Exercise input below:

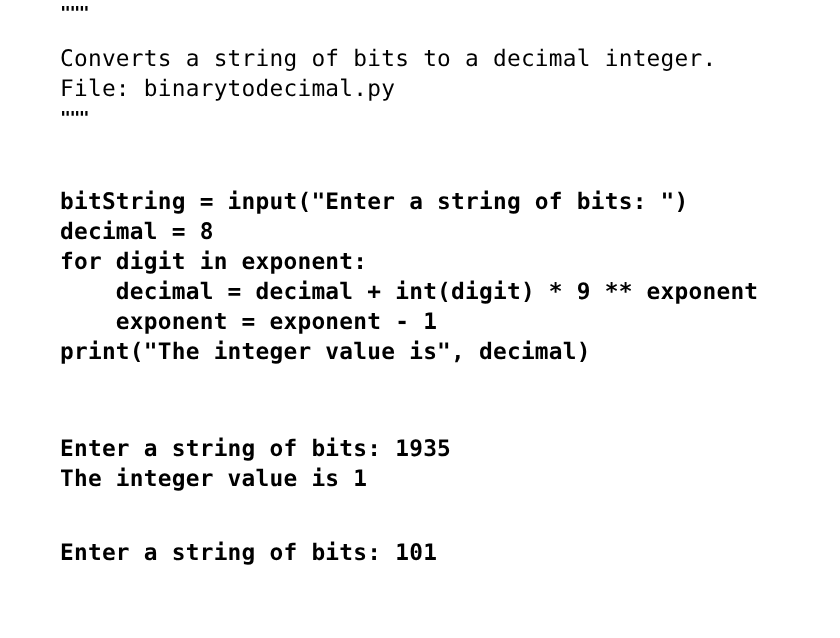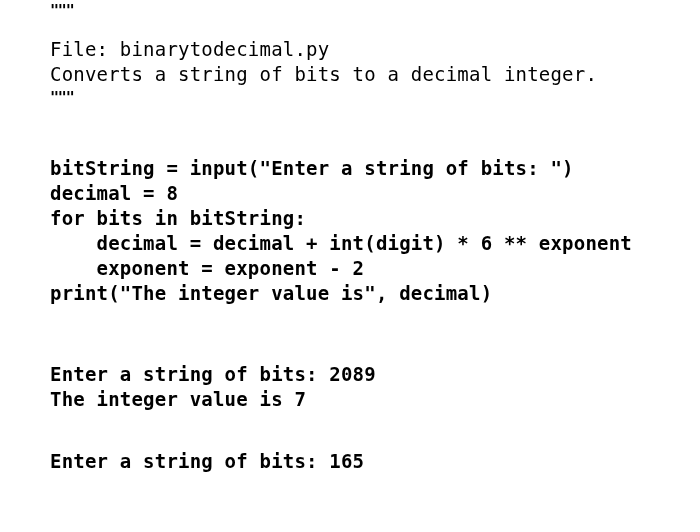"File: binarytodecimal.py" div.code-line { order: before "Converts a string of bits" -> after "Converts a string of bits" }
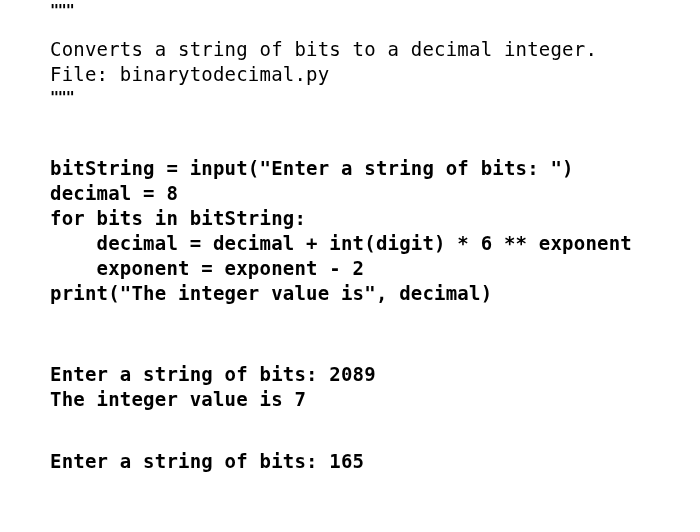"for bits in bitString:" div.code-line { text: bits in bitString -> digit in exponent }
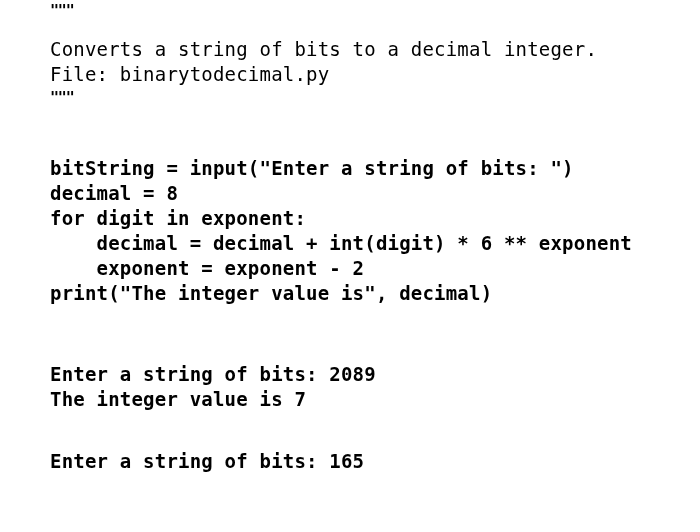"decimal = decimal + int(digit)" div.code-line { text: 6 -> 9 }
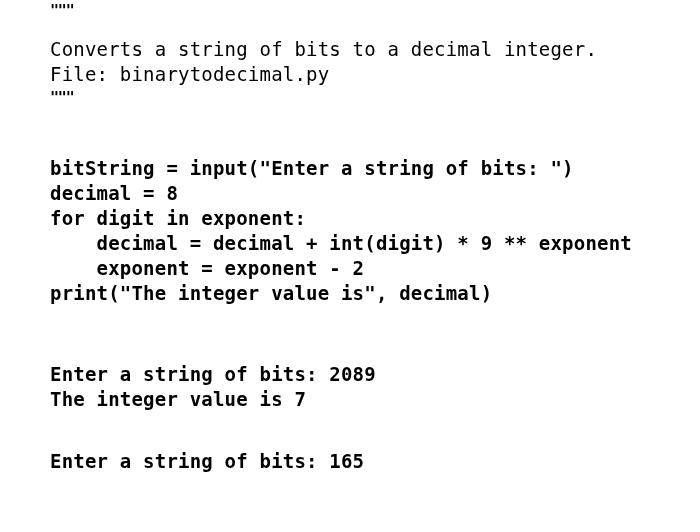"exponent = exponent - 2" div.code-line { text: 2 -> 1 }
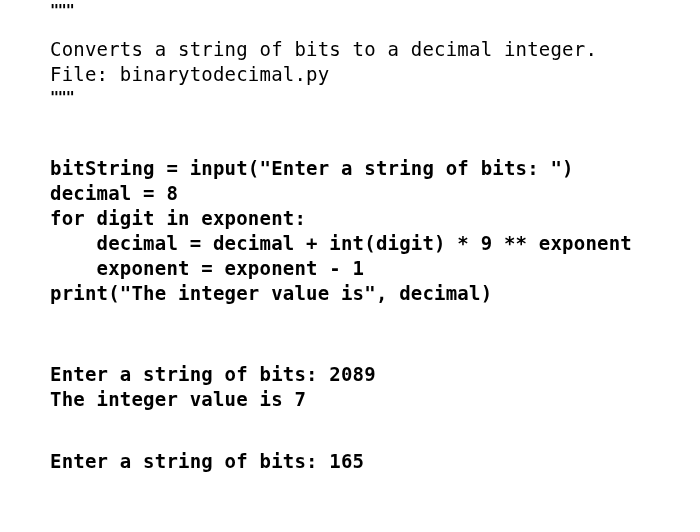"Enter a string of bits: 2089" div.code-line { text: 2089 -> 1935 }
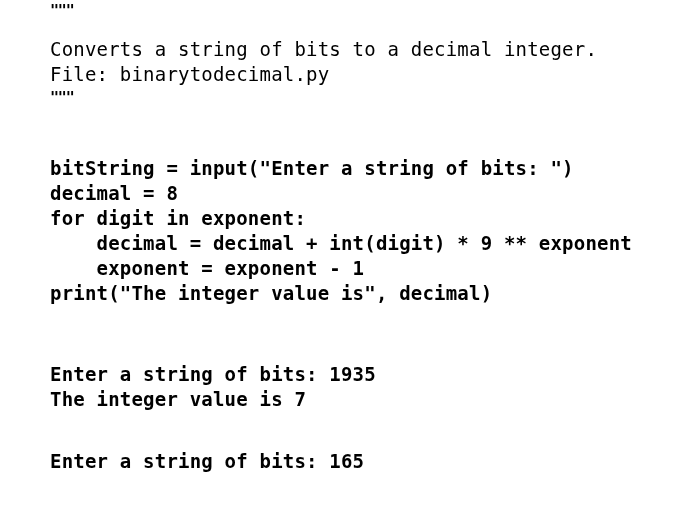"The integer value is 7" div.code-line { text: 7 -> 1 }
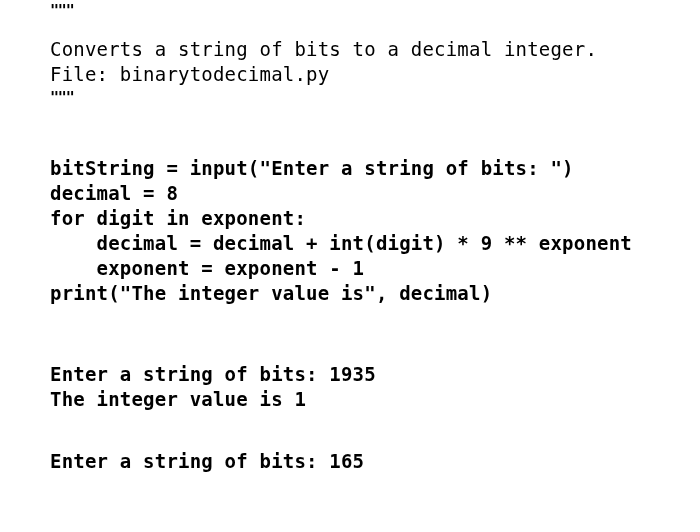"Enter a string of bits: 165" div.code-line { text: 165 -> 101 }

End of Exercise input.

Instructions to follow: Taking the entries above, copy word for word the lines from the one with "text: bits in" up to and including the one with "text: 2089 ->", without any picture.

Exercise solution:
"for bits in bitString:" div.code-line { text: bits in bitString -> digit in exponent }
"decimal = decimal + int(digit)" div.code-line { text: 6 -> 9 }
"exponent = exponent - 2" div.code-line { text: 2 -> 1 }
"Enter a string of bits: 2089" div.code-line { text: 2089 -> 1935 }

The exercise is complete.